S’habiller en garçon pour survivre. En Afghanistan, certaines familles tentent d’offrir une éducation eport à leurs filles en les déguisant (M.A. Goni)

Dans un quartier de Kaboul, un groupe de garçons tapant dans un ballon dans une cour de récréation au milieu de cris bruyants ; parmi eux, à leur insu, Sanam, 8 ans, un bacha huppé, de la langue dari « habillé en garçon », c’est-à-dire une fille qui vit comme un garçon. Il y a quelques mois, la petite fille s’est fait couper les cheveux, a porté des vêtements d’homme et a pris le nom d’Omid. Tout cela pour gagner sa vie, surtout en ces temps très sombres pour les femmes et les filles afghanes, car un garçon est autorisé à jouer au football et au cricket, ainsi qu’à travailler pour aider sa famille à joindre les deux bouts.

Selon la pratique, une fille s’habille, se comporte et est traitée comme un garçon, avec toutes les libertés et obligations qui vont avec. L’enfant peut faire du sport, aller à l’école, travailler. Cependant, tout cela a une limite de temps : une fois qu’un bacha chic atteint la puberté, on s’attend à ce qu’il revienne aux rôles de genre traditionnels des filles.
On ne sait pas exactement comment cette pratique est perçue par les talibans, qui n’ont pas fait de déclarations publiques à ce sujet. Ceux-ci, du fait de la durée limitée de cette pratique, pourraient ne pas aborder du tout la question selon Thomas Barfield, professeur d’anthropologie à l’université de Boston, auteur de plusieurs ouvrages sur l’Afghanistan.
“Parce que c’est au sein de la famille et parce que ce n’est pas un statut permanent, les talibans peuvent être laissés de côté”, a déclaré Barfield à l’Associated Press.
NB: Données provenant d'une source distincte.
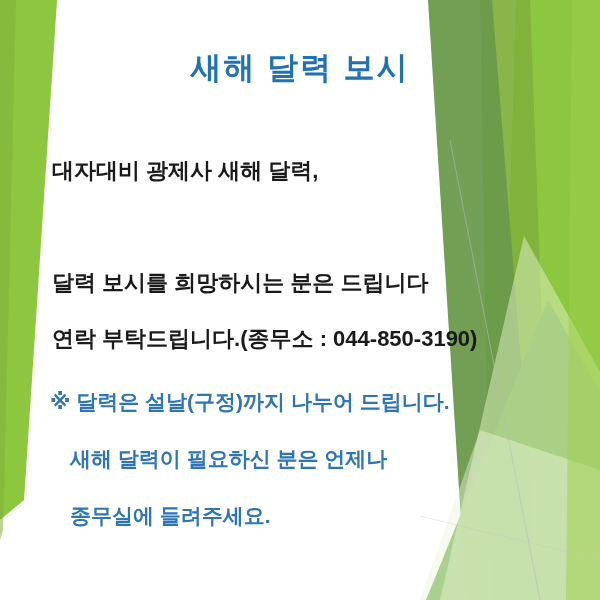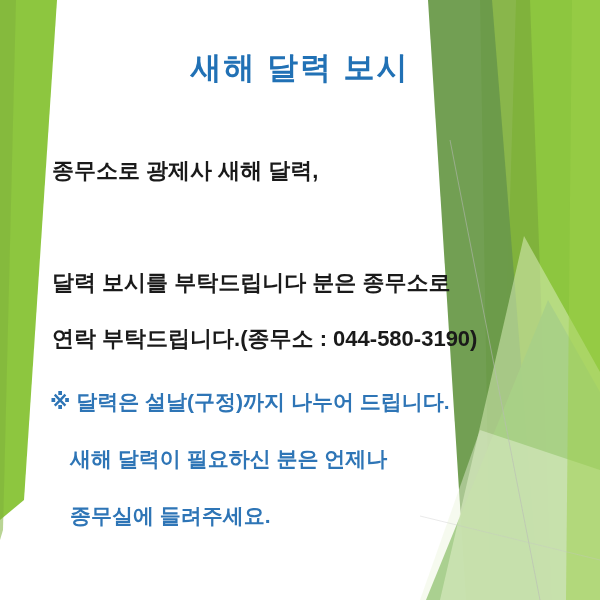"종무소로 광제사 새해 달력," div.body-line { text: 종무소로 -> 대자대비 }
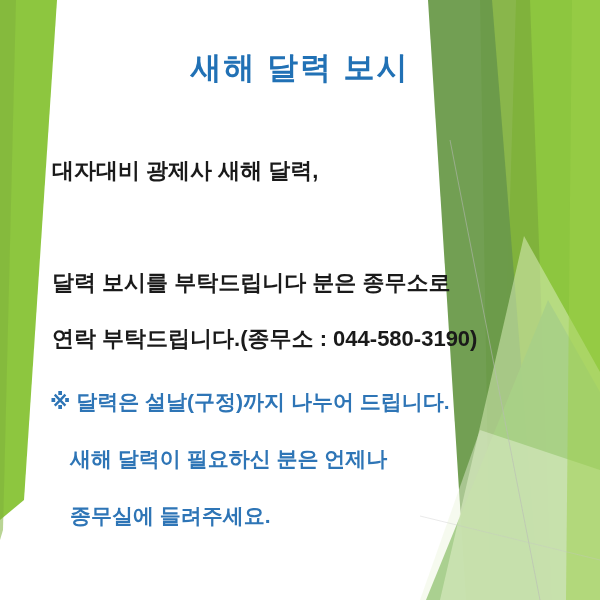"달력 보시를 부탁드립니다 분은 종무소로" div.body-line { text: 부탁드립니다 분은 종무소로 -> 희망하시는 분은 드립니다 }
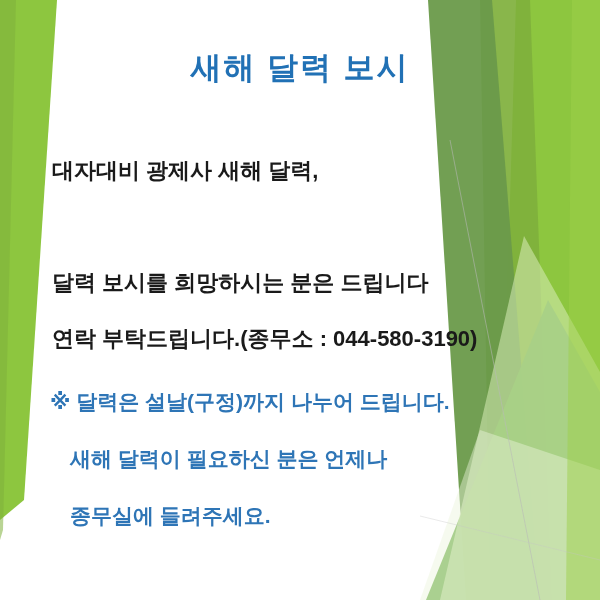"연락 부탁드립니다.(종무소 : 044-580-3190)" div.body-line { text: 044-580-3190 -> 044-850-3190 }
On ne sait pas exactement d’où vient cette pratique ou quand elle remonte et il est impossible de savoir à quel point elle est répandue.
En Afghanistan, la tradition bacha chic est “l’un des sujets les moins étudiés précisément parce que les filles reviennent au rôle féminin, elles se marient”, a déclaré Barfield, qui dans les années 1970 a passé environ deux ans à vivre avec une famille nomade afghane dans laquelle il y avait un bacha chic.

“Nous avons dû le faire à cause de la pauvreté”, a déclaré Fahima, la mère de Sanam. “Nous n’avons pas de fils pour travailler pour nous, mon mari n’a personne pour l’aider. Alors je la considérerai comme mon fils jusqu’à ce qu’il devienne adolescent”. Fahima se réfère cependant à Sanam comme “ma fille”.

Les raisons pour lesquelles Sanam et sa famille ont fait ce choix étaient dictées par la nécessité, car le père, souffrant d’une blessure au dos, a perdu son emploi de plombier. Il s’est ensuite consacré à la vente de masques Covid dans les rues, gagnant l’équivalent de 1 à 2 dollars par jour.
La famille a quatre filles et un fils, mais leur fils de 11 ans n’a pas le plein usage de ses mains en raison d’un problème de santé, alors les parents ont décidé de faire du sanam bacha.

Sanam, pour sa part, dit qu’il préfère vivre comme un garçon : “C’est mieux d’être un garçon… Je porte des jeans et des vestes et je vais avec mon père au travail”, a-t-il déclaré. Il adore jouer dans le parc avec les amis de son frère et jouer au cricket et au football.
Une fois que Sanam aura grandi, elle redeviendra une fille et voudra être médecin ou soldat, ou travailler avec son père.
“Quand je serai grande, je laisserai pousser mes cheveux et je porterai des robes de fille”, a-t-elle conclu.
“Quand j’ai mis les vêtements des filles, j’ai cru que j’étais en prison”, a déclaré Najieh, qui a grandi en tant que bacha chic. Aujourd’hui âgée de 34 ans, mariée et mère de quatre enfants, elle pleure pour la liberté du monde qu’elle a perdu. “J’aimerais être un homme, pas une femme. Pour arrêter cette souffrance. En Afghanistan, les enfants ont plus de valeur”, a-t-il déclaré. “Il n’y a pas d’oppression pour elles, être une fille, c’est différent. Vous êtes obligé de vous marier à un jeune âge, les jeunes femmes ne peuvent pas quitter la maison ou permettre à des étrangers de voir leurs visages”, a déclaré Najieh, qui a perdu son emploi après avoir enseigné aux garçons après avoir pris le contrôle des talibans.
“Être un homme vaut mieux qu’être une femme”, a-t-elle déclaré en essuyant les larmes de ses yeux. “C’est très difficile pour moi… Si j’étais un homme, je pourrais être enseignant dans une école”.